On Jul 29, 2:13 pm, Jerry Avins <j...@ieee.org> wrote:
> William Hughes wrote:
> > ... why give up the advantages of a high level language when
> > you do not have to? Yes there are times when a good assembly
> > programmer can beat a good compiler in terms of speed, and situations
> > where it matters, however it seems that both such situations
> > and good assembly programmers are rare.
>
> I know of no high-level language that gives the programmer access to
> flag bits like carry and overflow.
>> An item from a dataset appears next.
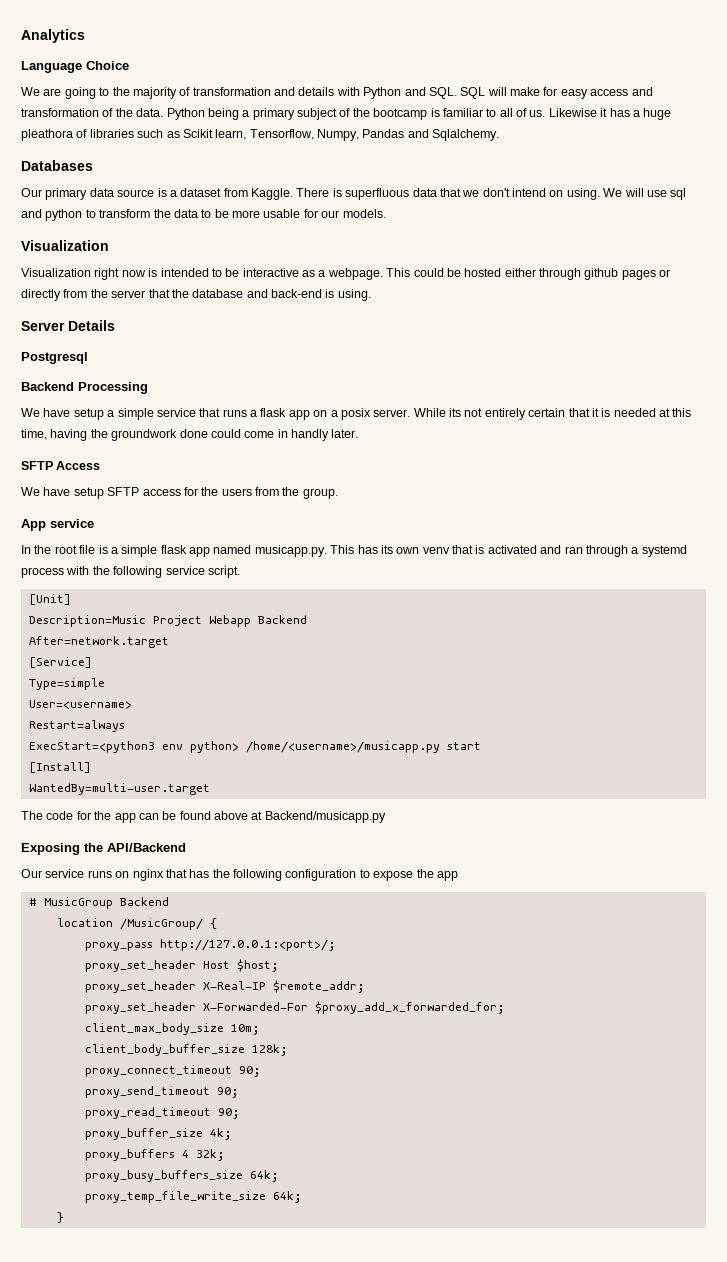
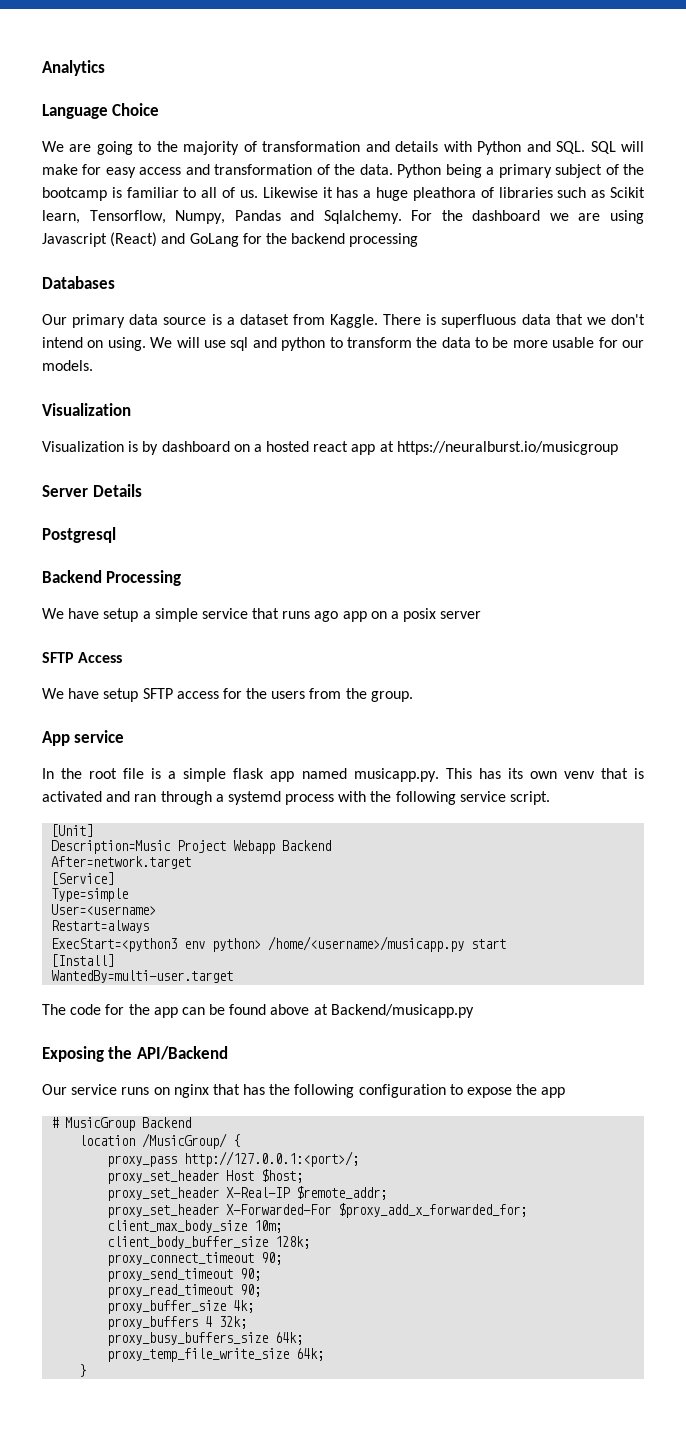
(500, 135) none -> [411,210,644,224] [42,232,419,247] For the dashboard we are using Javascript (React) and GoLang for the backend processing
[94,268,671,280] [21,289,371,301] right now is intended to be interactive as a webpage. This could be hosted either through github pages or directly from the server that the database and back-end is using. -> [128,441,618,455] is by dashboard on a hosted react app at https://neuralburst.io/musicgroup
[250,408,287,417] a flask -> [314,611,339,622] ago
[373,408,692,420] [21,429,359,441] server. While its not entirely certain that it is needed at this time, having the groundwork done could come in handly later. -> [440,611,482,619] server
Are there standard constructs for
> turning saturating arithmetic on and off? (That's not a rhetorical
> question. I don't know.)

I don't think so. However, I think that both saturating
and non-saturating arithmetic comply with the C standard
so the compiler could certainly do this. Certainly you can
have a compiler option like

-make_floating_point_fast_even_if_this_will_violate _the_standard

> How about enabling and disabling specific
> interrupts and setting their priorities? Does C know about DMAs?
>

No. However, C compilers can.

The question is not: is the optimal
assembler solution at least as good and possibly better that the
optimal high level language solution? The answer to this
is trivially yes.

The question is: is there something that can be done in
assembly, that cannot be done, even in theory, in a high
level language?

- William Hughes

"John E. Hadstate" <jh113355@hotmail.com> writes:

> Many years ago, an extensive study involving mammoth
> software projects in both the commercial and government
> sectors demonstrated that an average programmer can produce,
> on average, 10 lines of debugged code per day. The
> surprising part was that this number held whether the
> programmer used an assembler or any of the several compiled
> languages then available! Since one line of assembler
> (macros aside) generally expands into one machine operation,
> and one line of compiled code generally expands into several
> machine operations, one can reasonably conclude that
> *average* programmers are more productive (they can specify
> more logical steps) using compiled high-level languages.

Yes, depending on who you believe programmers have a variation in
productivity of between 10:1 and 20:1 [1,2].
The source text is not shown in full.